Recovery Orientated Systems of Care (ROSCs) are person centred and draw upon what bests meets the need of the individual. The service will allow us to develop and deliver ROSCs that are based upon assessments, made WITH the young person, of what the needs of the young person are and how they can best be met.

Central to our service and way of being is a collaborative rather than prescriptive way of working.  We recognise that in order to support a young person on this journey we have to explore and develop the young person’s perspective on change.  It is through this exploration of the capacity for change that we will aim to evoke change and support the recovery journey of the young person.

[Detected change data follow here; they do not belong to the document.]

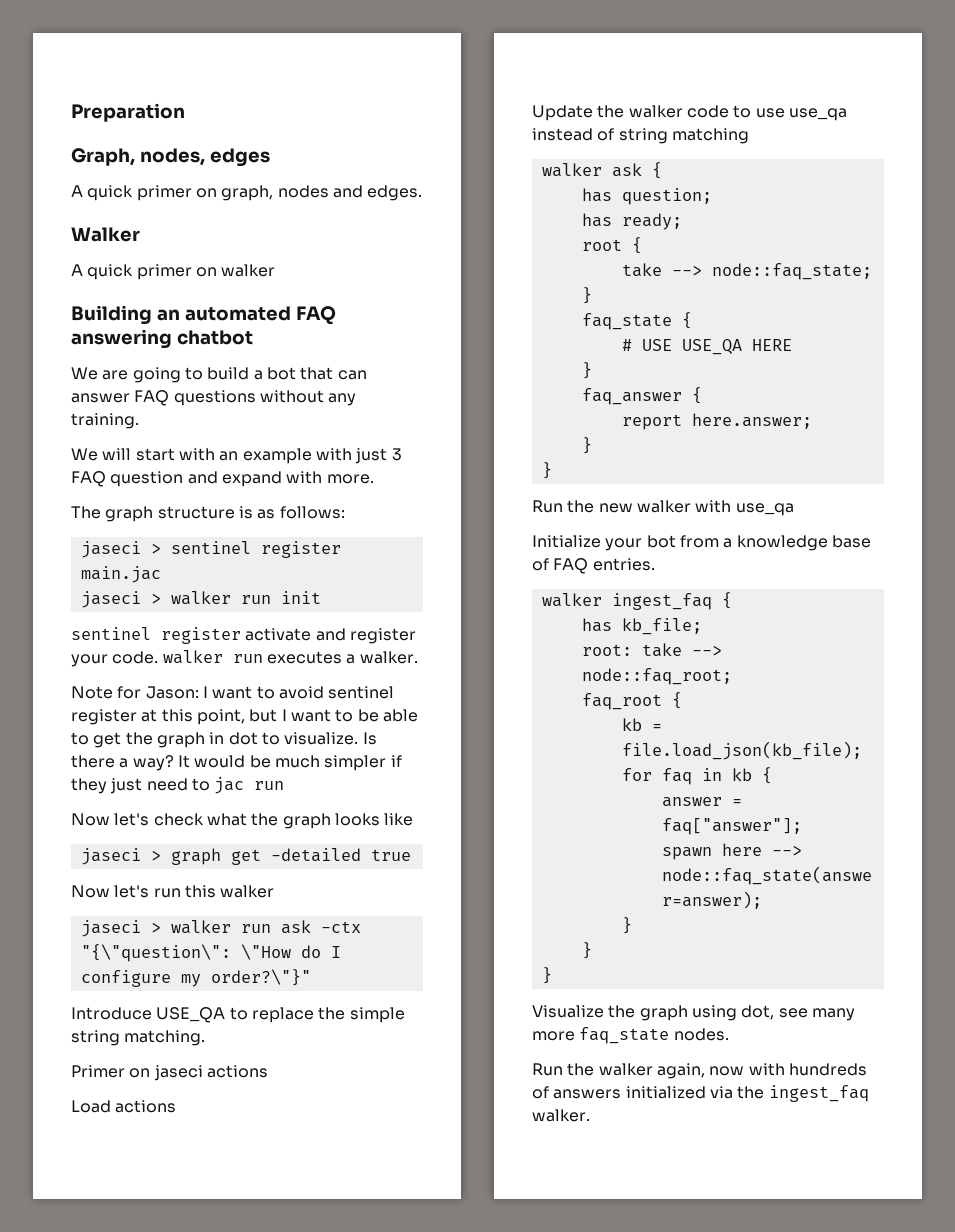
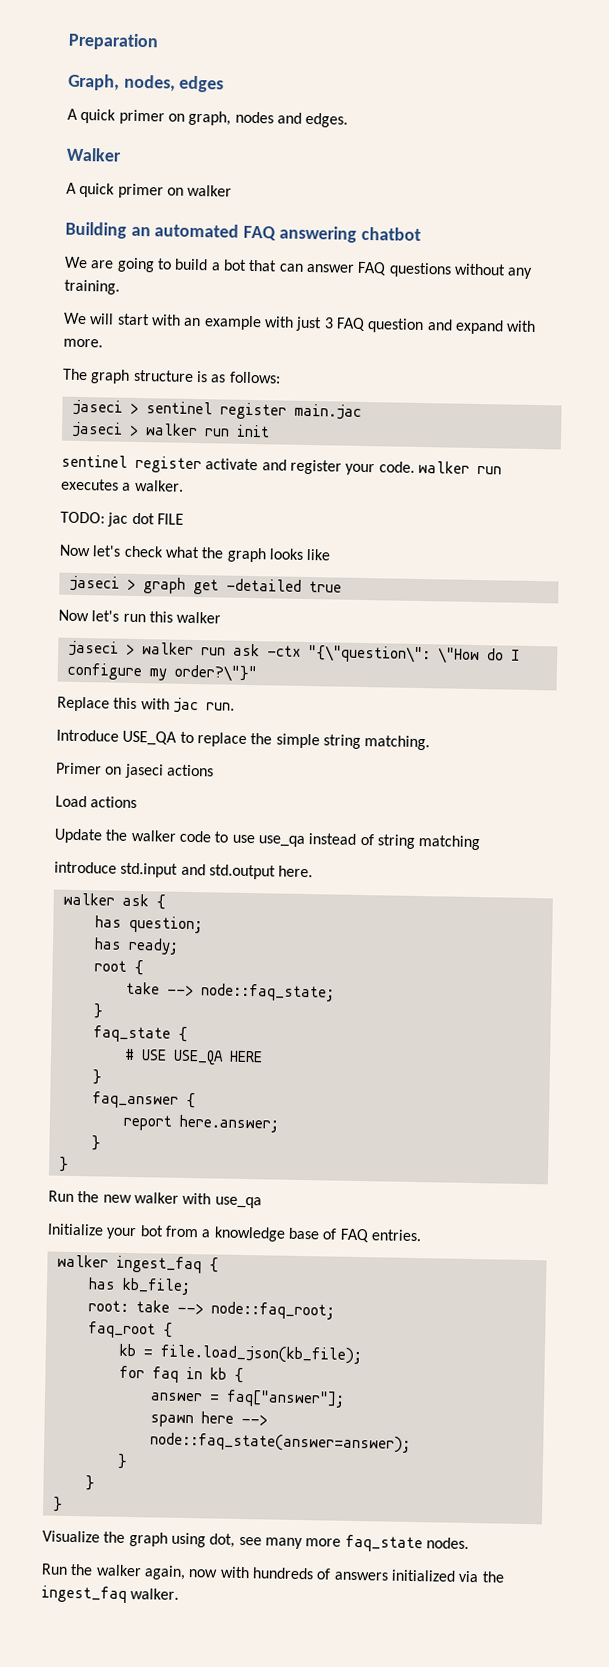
- Note for Jason: I want to avoid sentinel register at this point, but I want to be able to get the graph in dot to visualize. Is there a way? It would be much simpler if they just need to jac run
+ TODO: jac dot FILE
+ Replace this with jac run.
+ introduce std.input and std.output here.

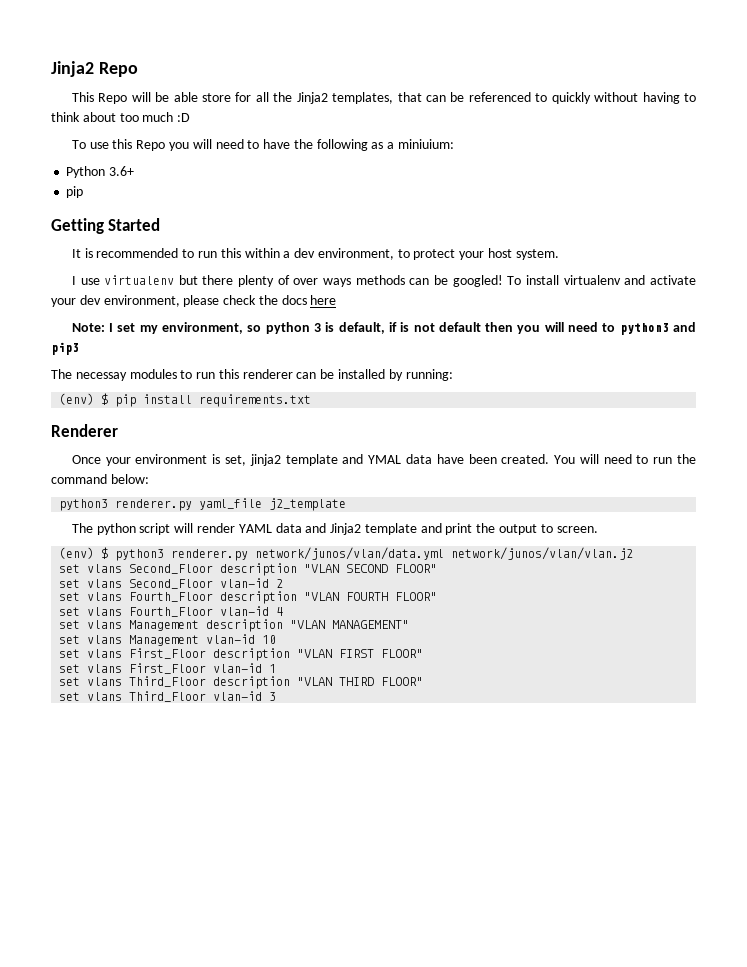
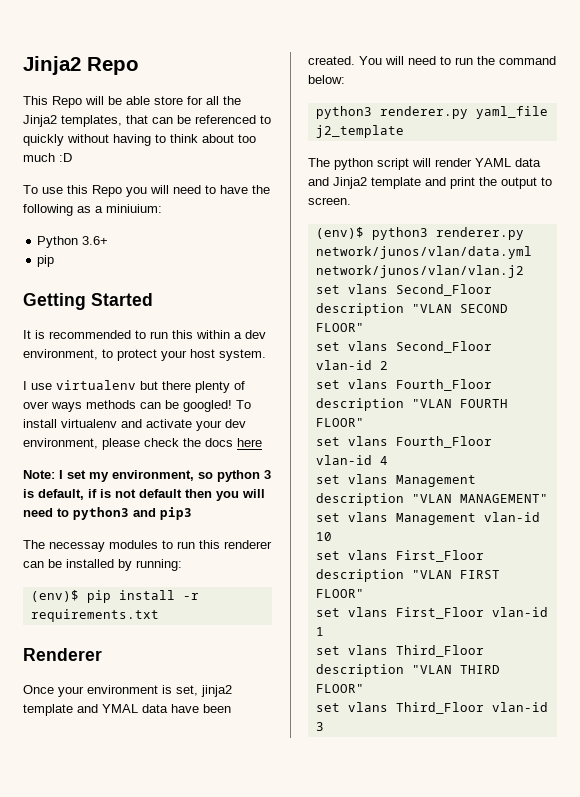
- (env) $ pip install requirements.txt
+ (env)$ pip install -r requirements.txt
- (env) $ python3 renderer.py network/junos/vlan/data.yml network/junos/vlan/vlan.j2
+ (env)$ python3 renderer.py network/junos/vlan/data.yml network/junos/vlan/vlan.j2

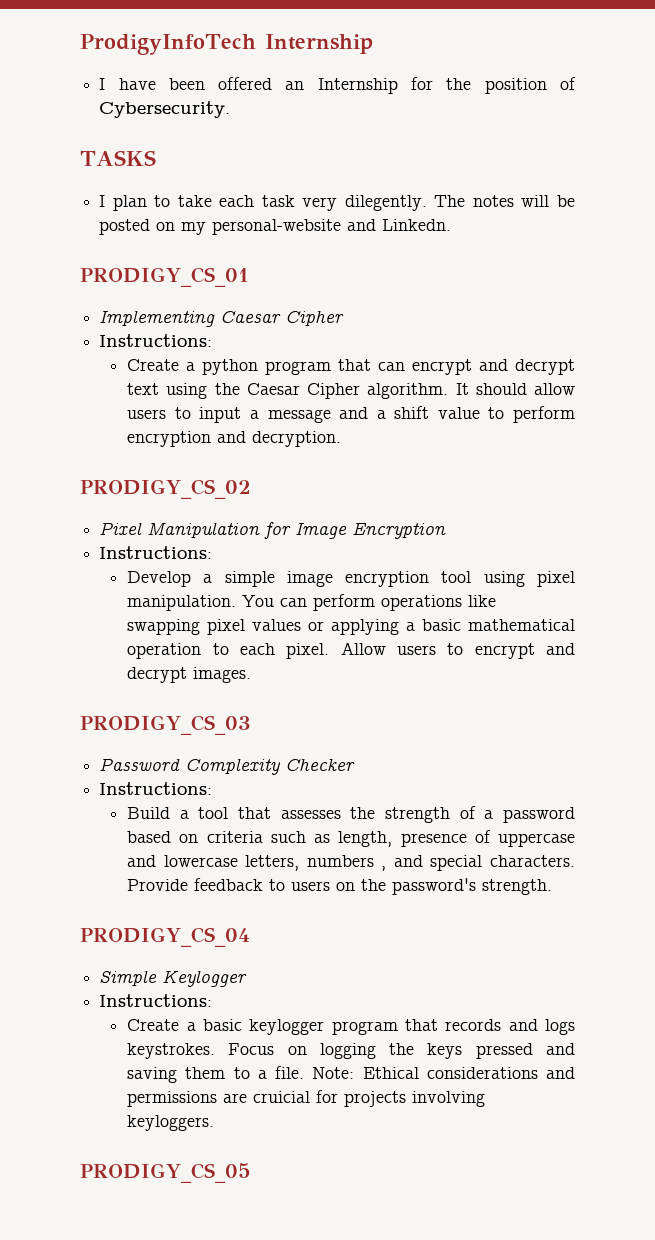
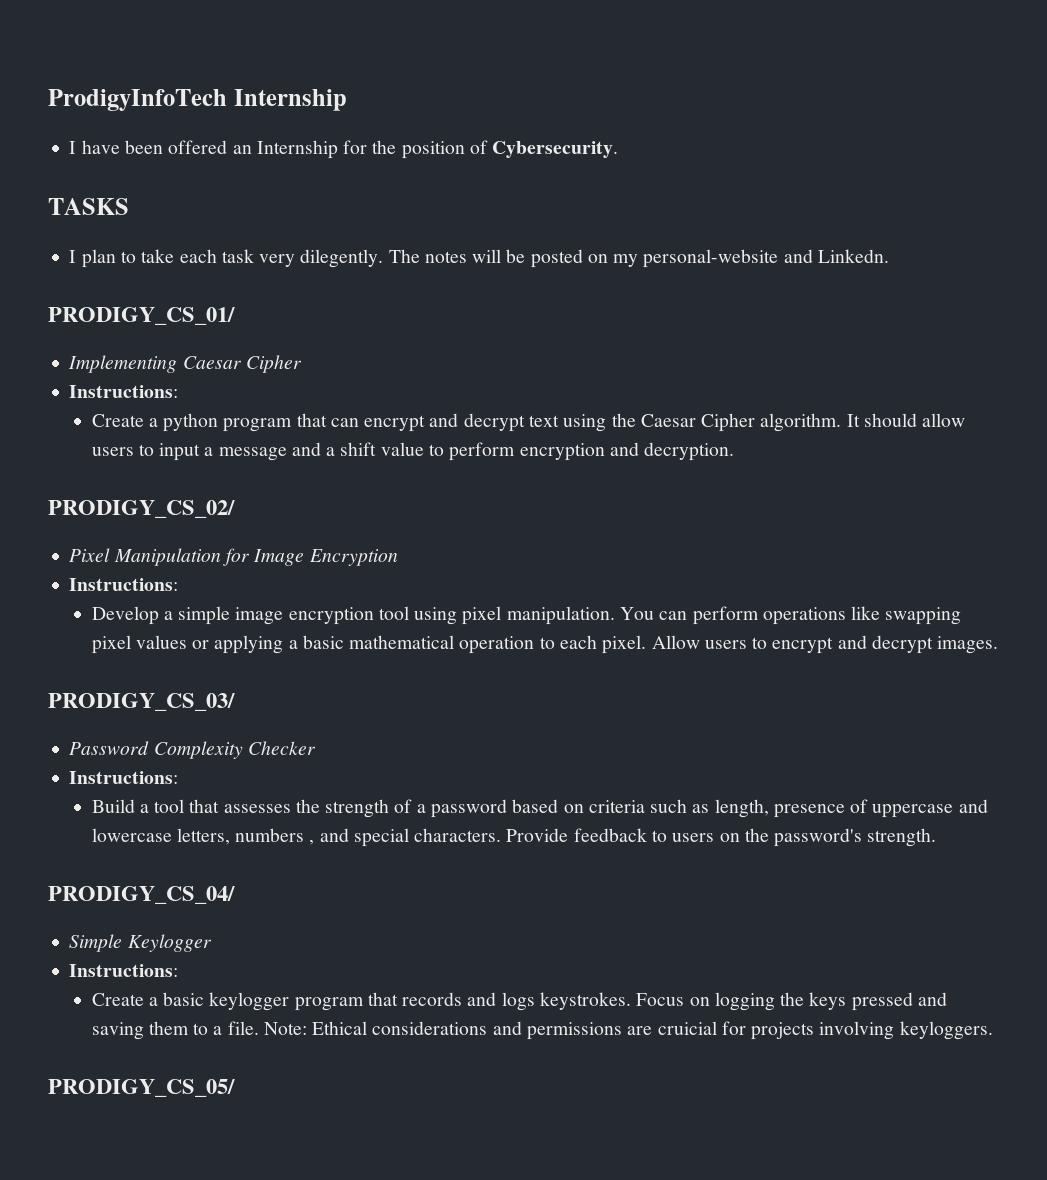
- PRODIGY_CS_01
+ PRODIGY_CS_01/
- PRODIGY_CS_02
+ PRODIGY_CS_02/
- PRODIGY_CS_03
+ PRODIGY_CS_03/
- PRODIGY_CS_04
+ PRODIGY_CS_04/
- PRODIGY_CS_05
+ PRODIGY_CS_05/

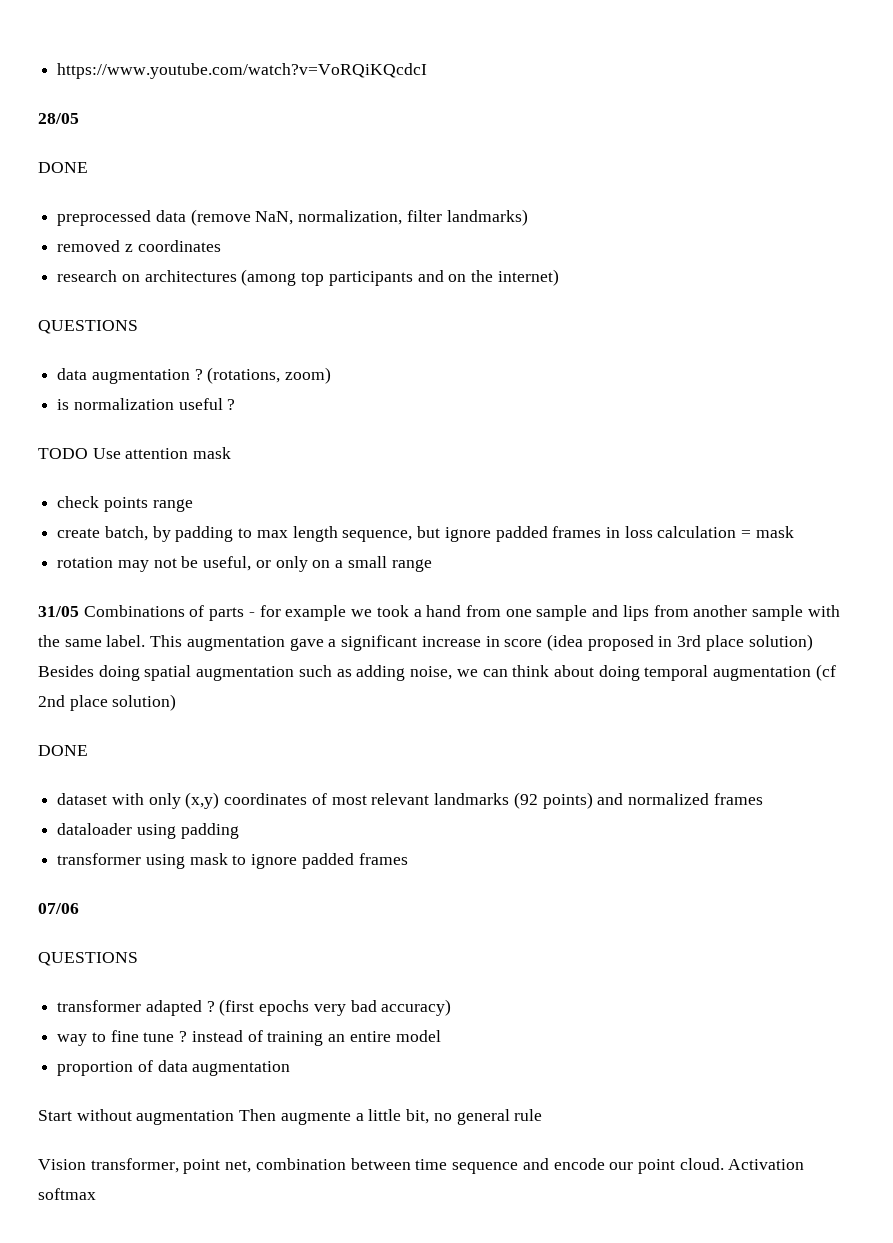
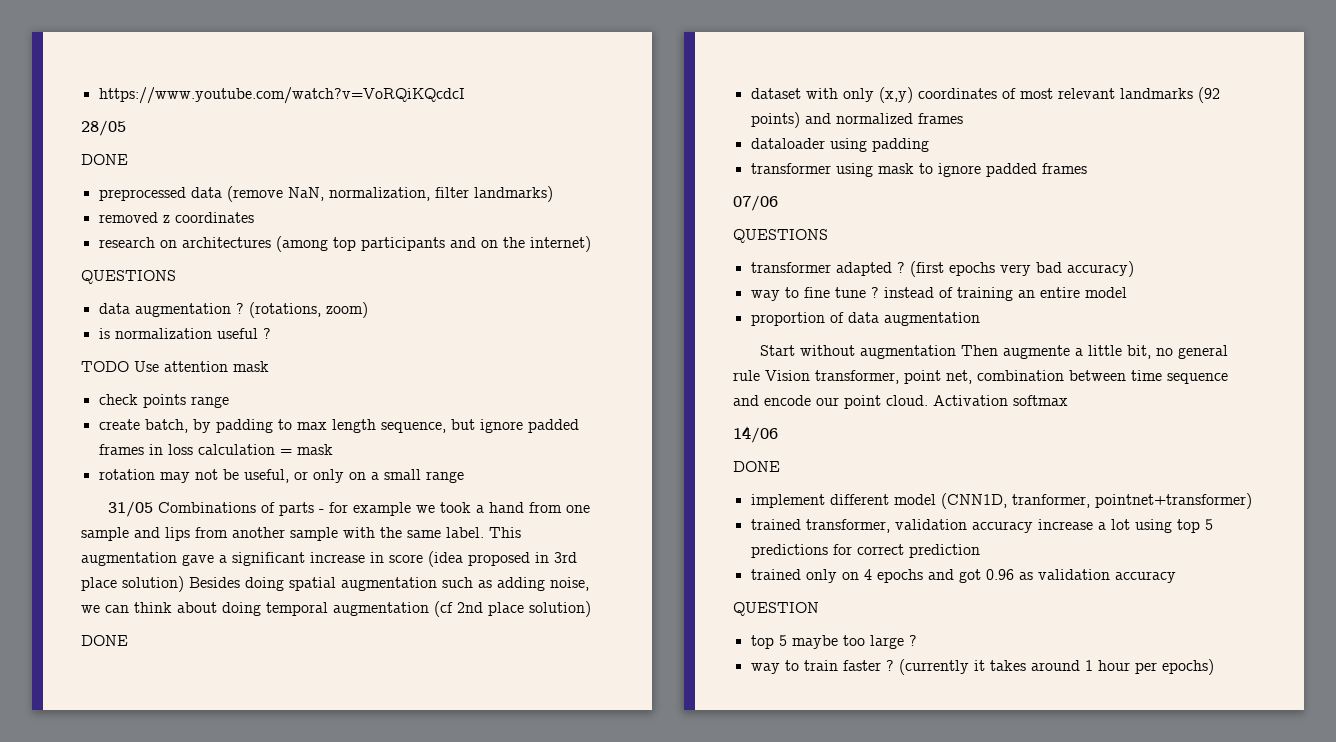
- Start without augmentation Then augmente a little bit, no general rule
- Vision transformer, point net, combination between time sequence and encode our point cloud.
+ Start without augmentation Then augmente a little bit, no general rule Vision transformer, point net, combination between time sequence and encode our point cloud.
+ 14/06
+ DONE
+ implement different model (CNN1D, tranformer, pointnet+transformer)
+ trained transformer, validation accuracy increase a lot using top 5 predictions for correct prediction
+ trained only on 4 epochs and got 0.96 as validation accuracy
+ QUESTION
+ top 5 maybe too large ?
+ way to train faster ? (currently it takes around 1 hour per epochs)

Therapeutic Approach – Every Second Counts
Experience in the residential sector in particular has shown that simply containing vulnerable young people is relatively easy. The challenge is to provide a healing therapeutic environment which introduces a different belief system for these young people. These beliefs about themselves others and the world can transform the inner thinking of the young people and consequently impact positively on their behaviours. This transformational change is effected through staff expertise in the use of the Every Second Counts (ESC). Staff are trained in ESC which incorporates theories including Rogerian counselling, NLP Change Theory and Positive Attribution Theory. Put more simply everyday interactions at the park, in the car or in the supermarket become opportunities for dynamic change in possibilities for a young person. The creation of a therapeutic environment where young people can learn to trust themselves and others effectively promotes long term change in the lives of these disrupted and vulnerable young people.